Let’s Talk About Race



Growing up, my friends were never divided along color lines. I attended an international school in Guatemala all of my



Growing up, my friends were never divided along color lines.

I attended an international school in Guatemala all of my life, where identity was more about where you were from than what color your skin was. Cesar and Ron were not black; they were Dominican and Bajan-Israeli. Peter, Anabel, and Miho were not Asian; they were Korean, Taiwanese, and Japanese. I was Guatemalan, born and raised, and the fact that I was white was secondary.

I learned so much from my diverse group of friends in high school, so I wanted to find the same in college. I would have no trouble doing that, I thought, especially given Harvard’s extraordinarily diverse undergraduate population.

So I did the typical first-year thing: I did a reasonably good job of making friends, I joined crew, I hung out with the people in my dorm, and I worked as hard as I could at academics. But I felt that, to a certain degree, I didn’t belong anywhere. It was a feeling I got from a lot of my friends, too, the ones who didn’t identify strongly with a certain culture, religion, or activity. I wanted to get to know everyone, not just the people in certain pre-set categories.

Still, that didn’t prevent people from trying to categorize me. More at Harvard than anywhere else, people would explicitly ask me about my racial background. I would say that I was from Guatemala, and the person would tag me as Hispanic, even going so far to imagine a fictitious accent I don’t have. I took it as a compliment—better than being called a “gringo,” as I am in Guatemala.

A few times, people even decided that I had some Asian blood. You have Asian eyes, they said, after I told them my father was born in Taiwan. To this day, I’d have trouble convincing a lot of them otherwise.

It didn’t really bother me. I just felt like race was an important distinction for some people to make, and even if I didn’t fit within their categories very well, that was okay.

It didn’t really bother me—until one moment midway through fall semester. I loved taking the back stairs up to the ledge above Annenberg, where I could just take it all in. I would stand there and admire the paintings and sculptures, the high hammerbeam trusses, and the stained glass windows with their beautiful blue, yellow, red, and orange panes, each separated by thick black lines to depict a variety of Western, almost religious, images. I would watch as my classmates arrived from their myriad activities, filed through the meal lines, then sat down with their respective cliques.

Before, when I was down there with them, I only saw these cliques as different entryways, different activities, and different classes. Up there on that ledge, though, I didn’t have my glasses and faces were a blur, so I couldn’t help but see that the tables were almost all divided by race.

It was then that I realized that almost all of the meaningful relationships I had forged—in crew, in classes, in my entryway—were with white people. Furthermore, all of the activities I was interested in pursuing further involved interaction primarily with white males. It was frustrating to realize that even for someone who had a diverse group of friends in high school, there were barriers to meaningful interaction with people of different races.
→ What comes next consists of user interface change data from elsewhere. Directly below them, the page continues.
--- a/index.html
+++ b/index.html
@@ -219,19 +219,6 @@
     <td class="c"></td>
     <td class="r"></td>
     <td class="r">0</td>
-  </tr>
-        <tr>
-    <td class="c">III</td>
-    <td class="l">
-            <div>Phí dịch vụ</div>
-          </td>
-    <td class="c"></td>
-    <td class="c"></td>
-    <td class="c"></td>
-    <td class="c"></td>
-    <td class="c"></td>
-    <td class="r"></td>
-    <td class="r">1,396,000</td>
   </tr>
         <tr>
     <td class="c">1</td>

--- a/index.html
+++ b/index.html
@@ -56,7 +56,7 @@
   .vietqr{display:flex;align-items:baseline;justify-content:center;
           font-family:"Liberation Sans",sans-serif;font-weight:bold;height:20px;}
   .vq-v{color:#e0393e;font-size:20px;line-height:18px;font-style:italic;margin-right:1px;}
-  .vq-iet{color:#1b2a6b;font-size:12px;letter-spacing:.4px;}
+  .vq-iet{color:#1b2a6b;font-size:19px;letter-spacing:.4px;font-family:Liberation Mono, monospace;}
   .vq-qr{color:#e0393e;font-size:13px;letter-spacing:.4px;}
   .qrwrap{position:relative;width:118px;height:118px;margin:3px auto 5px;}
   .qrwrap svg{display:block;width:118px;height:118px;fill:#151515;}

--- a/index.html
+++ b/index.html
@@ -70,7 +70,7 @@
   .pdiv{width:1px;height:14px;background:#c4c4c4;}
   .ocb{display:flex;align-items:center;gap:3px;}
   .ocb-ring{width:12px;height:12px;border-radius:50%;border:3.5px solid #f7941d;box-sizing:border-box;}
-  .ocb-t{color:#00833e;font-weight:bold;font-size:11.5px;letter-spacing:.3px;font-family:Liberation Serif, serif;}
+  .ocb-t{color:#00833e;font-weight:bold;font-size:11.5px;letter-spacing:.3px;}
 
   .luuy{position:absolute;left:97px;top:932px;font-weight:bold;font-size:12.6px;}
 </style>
I witnessed a lot of my white peers reacting to that same frustration in many different ways. Some questioned the legitimacy of ethnic and cultural student groups; others formed identities as distant from racial issues as possible.

No one did much to change the sources of our frustration. Rather than cross barriers themselves, they invited people of other races to make that leap—to punch their clubs, comp their publications, join their teams. Of course, none of this did anything to remedy the imbalance.

After that moment in Annenberg, there was no question in my mind that race dominates social interactions at Harvard. Many of my black, Asian, or Latino acquaintances could have told me that, but as a white male, I was not being defined by the color of my skin. It doesn’t matter how may times I attend the Monday meetings of the Black Men’s Forum. People are not going to see that on the street, in class, or when I go out at night. Even when I wear a tie for BMF’s tie day, people think it’s for something else. I have to wear my tie with informal clothes just so people will realize that I am identifying myself with the BMF, and not just dressing up.

There are a lot of lessons to be learned from my experience with race. First of all, I am not alone. A lot of white people care about racial barriers, and would willingly do something if they saw avenues for change.

Most importantly, however, is that everyone—not just those in the minority—needs to come to terms with the racial lines that define social interaction at Harvard. I think the place to start is to make open and honest discourse a part of our identities from the beginning. It’s not always easy to think and talk about race, and I don’t blame the people who choose to avoid the topic. But talking about race is our responsibility in an age of diversity; it cannot be avoided.

The most beautiful stained glass window I’ve ever seen was one in which the different colors of glass were melted together, free from the defining black lines, to depict a sunset over the ocean. The horizon was sharp at the edges, but the pane blurred as the blue water and the yellow and red sky reflected the orange sun in the center, the colors spilling over each other in a fantastic display. Our eyes take in the world as a blur. It is only in our minds that lines are created in order for us to perceive the world.

Kyle A. De Beausset ’08, an editorial editor, is an environmental sciences and public policy concentrator in Leverett House. He joined the Black Men’s Forum during his freshman spring.